DATA SECTION: Begin
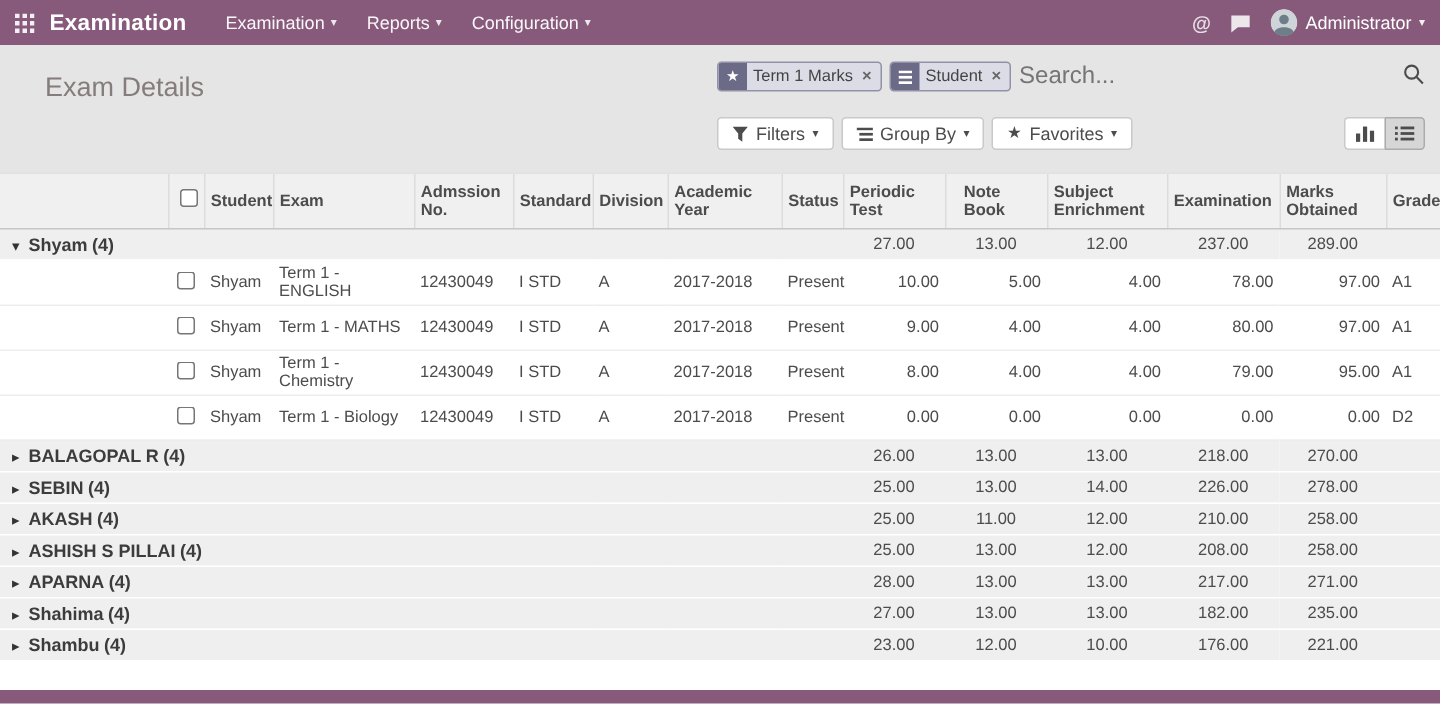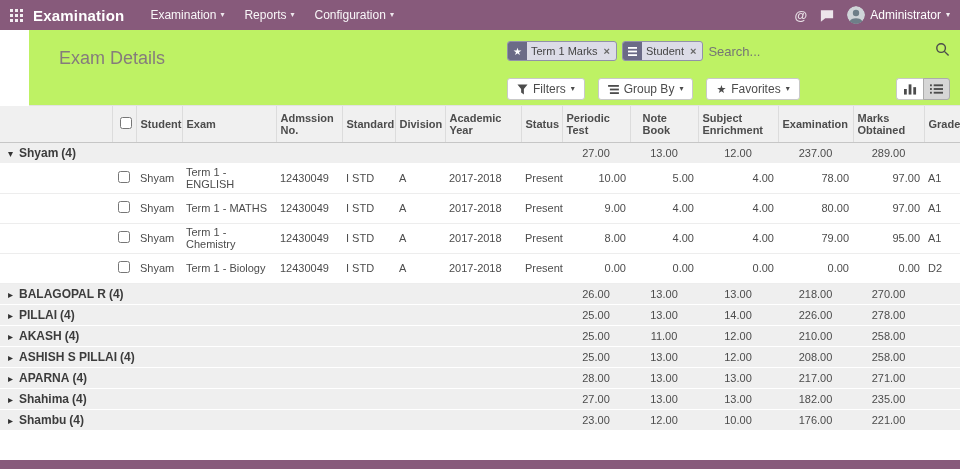--- a/index.html
+++ b/index.html
@@ -13,36 +13,36 @@
   .brand { font-size: 15px; font-weight: bold; margin-right: 26px; letter-spacing: .2px; }
   .top-menu { font-size: 12px; margin-right: 20px; display: flex; align-items: center;
     gap: 4px; opacity: .95; cursor: pointer; }
   .glyph-caret { font-size: 8px; line-height: 1; opacity: .9; }
   .topbar-right { margin-left: auto; display: flex; align-items: center; gap: 13px; }
   .at-icon { font-size: 13px; font-weight: bold; opacity: .8; }
   .avatar { width: 18px; height: 18px; border-radius: 50%; overflow: hidden; display:flex; }
   .user-menu { display: flex; align-items: center; gap: 5px; font-size: 12px; cursor: pointer; }
 
   
-  .control { height: 76px; background: #bef264; position: relative;
-    border-bottom: 1px solid #e2e2e2; margin-left: 29px; }
+  .control { height: 86px; background: #e5e5e5; position: relative;
+    border-bottom: 1px solid #e2e2e2; }
   .breadcrumb { position: absolute; left: 30px; top: 18px; font-size: 18px; color: #857c7c; }
   .search-zone { position: absolute; left: 478px; right: 10px; top: 9px; }
   .search-line { display: flex; align-items: center; gap: 5px; position: relative;
     padding-right: 26px; height: 24px; }
   .facet { display: inline-flex; align-items: stretch; border: 1px solid #9191a8;
     border-radius: 3px; overflow: hidden; font-size: 11px; background: #dcdce7; cursor: pointer; }
   .facet-ic { background: #6b6b87; color: #fff; display: flex; align-items: center;
     padding: 0 5px; font-size: 10px; }
   .facet-label { padding: 3px 4px; color: #444; white-space: nowrap; }
   .facet-x { padding: 3px 6px 3px 2px; color: #666; font-weight: bold; cursor: pointer; }
   .search-input { flex: 1; min-width: 40px; border: none; background: transparent;
-    font-size: 13px; color: #555; outline: none; font-family: "Liberation Sans", sans-serif; }
+    font-size: 16px; color: #555; outline: none; font-family: "Liberation Sans", sans-serif; }
   .mag-btn { position: absolute; right: 0; top: 3px; background: none; border: none; cursor: pointer; }
-  .btn-line { margin-top: 15px; display: flex; gap: 13px; padding-right: 70px; }
+  .btn-line { margin-top: 15px; display: flex; gap: 5px; padding-right: 70px; }
   .cp-btn { display: inline-flex; align-items: center; gap: 5px; background: #fff;
     border: 1px solid #c9c9c9; border-radius: 3px; font-size: 12px; color: #4c4c4c;
     padding: 2px 9px; height: 22px; cursor: pointer; font-family: "Liberation Sans", sans-serif; }
   .cp-btn .glyph-caret { color: #4c4c4c; opacity: 1; }
   .star-dark { font-size: 11px; color: #4c4c4c; line-height: 1; }
   .view-switcher { position: absolute; right: 0; top: 39px; display: flex; }
   .vs-btn { width: 27px; height: 22px; background: #fff; border: 1px solid #c9c9c9;
     display: flex; align-items: center; justify-content: center; cursor: pointer; }
   .vs-btn:first-child { border-radius: 3px 0 0 3px; border-right: none; }
   .vs-btn:last-child { border-radius: 0 3px 3px 0; }
@@ -338,21 +338,21 @@
       </td>
       <td class="agg">26.00</td>
       <td class="agg">13.00</td>
       <td class="agg">13.00</td>
       <td class="agg">218.00</td>
       <td class="agg">270.00</td>
       <td class="agg"></td>
     </tr>
     <tr class="group-row">
       <td class="gname" colspan="9">
-        <span class="gcaret">▸</span><span class="gtitle">PILLAI</span><span class="gcount">(4)</span>
+        <span class="gcaret">▸</span><span class="gtitle">SEBIN</span><span class="gcount">(4)</span>
       </td>
       <td class="agg">25.00</td>
       <td class="agg">13.00</td>
       <td class="agg">14.00</td>
       <td class="agg">226.00</td>
       <td class="agg">278.00</td>
       <td class="agg"></td>
     </tr>
     <tr class="group-row">
       <td class="gname" colspan="9">

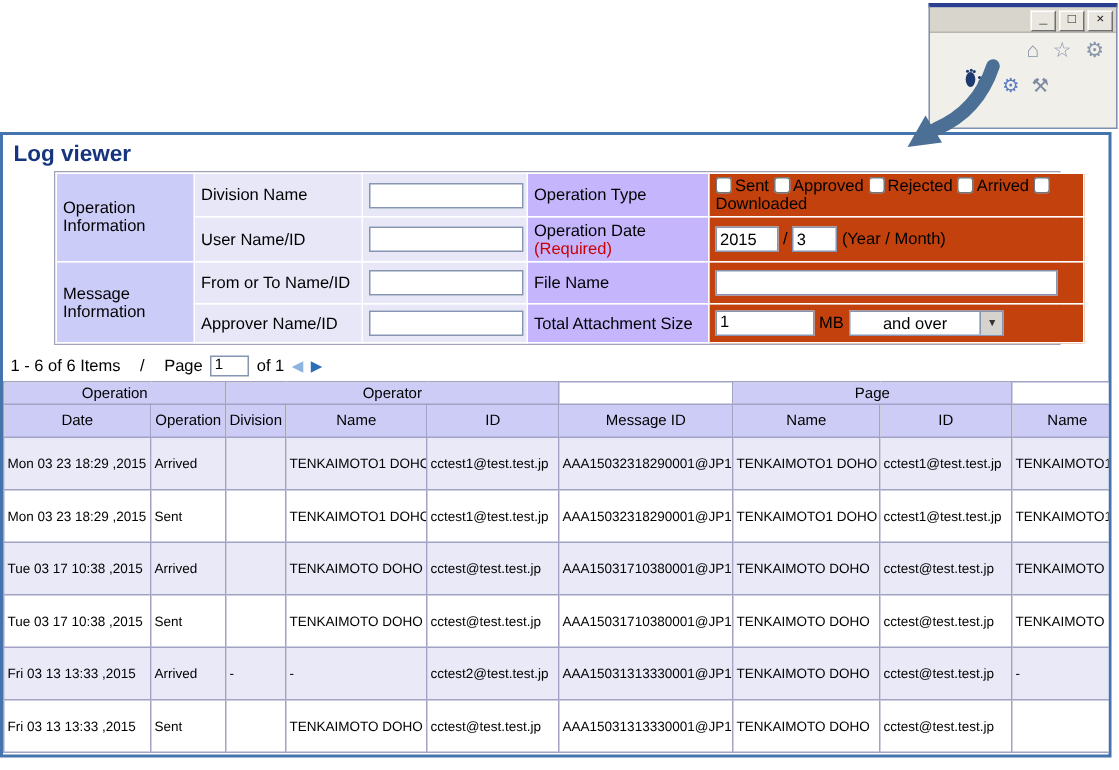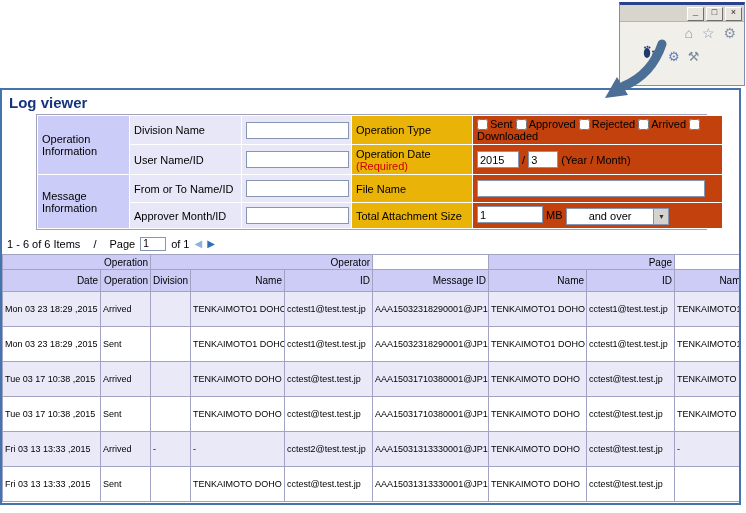--- a/index.html
+++ b/index.html
@@ -44,21 +44,21 @@
   }
   .page-title { margin:4px 16px 3px 7px; font-size:15px; font-weight:bold; color:#16357e; }
 
   
   .form-wrap { margin-left:34px; width:671px; border:1px solid #a0a0b8; }
   .form-table { border-collapse:collapse; table-layout:fixed; width:669px; }
   .form-table td { border:1px solid #ffffff; font-size:11px; padding:2px 4px; vertical-align:middle; }
   td.section  { background:#ccccf8; width:92px;  }
   td.flabel   { background:#e7e7f8; width:112px;margin-top:29px;  }
   td.finput   { background:#e7e7f8; width:110px; }
-  td.rlabel   { background:#eab308; width:121px; }
+  td.rlabel   { background:#c4b5fd; width:121px; }
   td.rcontent { background:#c2410c; width:250px; }
   .fr1 { height:28px; } .fr2 { height:30px; } .fr3 { height:28px; } .fr4 { height:26px; }
   .txt { height:17px; border:1px solid #8595b2; background:#fff; font-size:11px; padding:0 2px; font-family:"Liberation Sans",sans-serif; }
   .w103 { width:103px; } .w42 { width:42px; } .w30 { width:30px; } .w66 { width:66px; } .w228 { width:228px; }
   .req { color:#cc0000; }
   .cbi { white-space:nowrap; margin-right:3px; }
   input[type=checkbox] { width:11px; height:11px; margin:0 2px 0 0; vertical-align:-2px; }
   .sel { display:inline-flex; align-items:center; border:1px solid #8595b2; background:#fff; height:17px; font-size:11px; vertical-align:middle; cursor:default; }
   .sel-text { padding:0 22px; }
   .sel-btn { width:15px; align-self:stretch; background:#d6d3ce; border-left:1px solid #8595b2; font-size:7px; display:flex; align-items:center; justify-content:center; color:#333; }
@@ -82,21 +82,21 @@
   .pg { font-size:11px; margin:6px 0 0 5px; display:flex; align-items:center; gap:5px; height:15px; }
   .pg .sep { margin:0 8px; }
   .pg-input { width:26px; height:14px; border:1px solid #8595b2; font-size:10px; padding:0 2px; font-family:"Liberation Sans",sans-serif; }
   .arrow-prev { color:#8fb3e0; font-size:10px; cursor:default; }
   .arrow-next { color:#2d6fb7; font-size:10px; cursor:default; }
 
   
   .tbl-wrap { width:741px; overflow:hidden; margin-top:3px; }
   table.log { border-collapse:collapse; table-layout:fixed; width:746px; }
   .log th, .log td { border:1px solid #a2a2c4; overflow:hidden; white-space:nowrap; }
-  .log thead th { background:#ccccf6; font-weight:normal; font-size:10px; text-align:right; padding:0 2px; }
+  .log thead th { background:#ccccf6; font-weight:normal; font-size:10px; text-align:center; padding:0 2px; }
   .log .ghead th { height:15px; }
   .log .chead th { height:22px;margin-top:36px; }
   .log .blank-th { background:#ffffff; }
   .log td { font-size:9px; height:24px; padding:12px 2px; text-align:left; }
   tr.odd  { background:#e9e9f8; }
   tr.even { background:#ffffff; }
 </style>
 </head>
 <body>
 
@@ -175,21 +175,21 @@
         <td class="flabel">From or To Name/ID</td>
         <td class="finput">
           <input class="txt w103" type="text" style="">
         </td>
         <td class="rlabel">File Name</td>
         <td class="rcontent">
           <input class="txt w228" type="text" style="">
         </td>
       </tr>
       <tr class="fr4">
-        <td class="flabel">Approver Month/ID</td>
+        <td class="flabel">Approver Name/ID</td>
         <td class="finput">
           <input class="txt w103" type="text" style="">
         </td>
         <td class="rlabel">Total Attachment Size</td>
         <td class="rcontent">
           <input class="txt w66" type="text" value="1" style="">
           <span>MB</span>
           <span class="sel">
             <span class="sel-text">and over</span>
             <span class="sel-btn">▼</span>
DATA SECTION: End
TASK INSTRUCTIONS:
Beginning with the line that has "border-radius: 3px; overflow: hidden;" and ending with the line that has "border-radius: 0 3px", set down the lines above exactly and include no others.

SOLUTION FOR THIS TASK:
     border-radius: 3px; overflow: hidden; font-size: 11px; background: #dcdce7; cursor: pointer; }
   .facet-ic { background: #6b6b87; color: #fff; display: flex; align-items: center;
     padding: 0 5px; font-size: 10px; }
   .facet-label { padding: 3px 4px; color: #444; white-space: nowrap; }
   .facet-x { padding: 3px 6px 3px 2px; color: #666; font-weight: bold; cursor: pointer; }
   .search-input { flex: 1; min-width: 40px; border: none; background: transparent;
-    font-size: 13px; color: #555; outline: none; font-family: "Liberation Sans", sans-serif; }
+    font-size: 16px; color: #555; outline: none; font-family: "Liberation Sans", sans-serif; }
   .mag-btn { position: absolute; right: 0; top: 3px; background: none; border: none; cursor: pointer; }
-  .btn-line { margin-top: 15px; display: flex; gap: 13px; padding-right: 70px; }
+  .btn-line { margin-top: 15px; display: flex; gap: 5px; padding-right: 70px; }
   .cp-btn { display: inline-flex; align-items: center; gap: 5px; background: #fff;
     border: 1px solid #c9c9c9; border-radius: 3px; font-size: 12px; color: #4c4c4c;
     padding: 2px 9px; height: 22px; cursor: pointer; font-family: "Liberation Sans", sans-serif; }
   .cp-btn .glyph-caret { color: #4c4c4c; opacity: 1; }
   .star-dark { font-size: 11px; color: #4c4c4c; line-height: 1; }
   .view-switcher { position: absolute; right: 0; top: 39px; display: flex; }
   .vs-btn { width: 27px; height: 22px; background: #fff; border: 1px solid #c9c9c9;
     display: flex; align-items: center; justify-content: center; cursor: pointer; }
   .vs-btn:first-child { border-radius: 3px 0 0 3px; border-right: none; }
   .vs-btn:last-child { border-radius: 0 3px 3px 0; }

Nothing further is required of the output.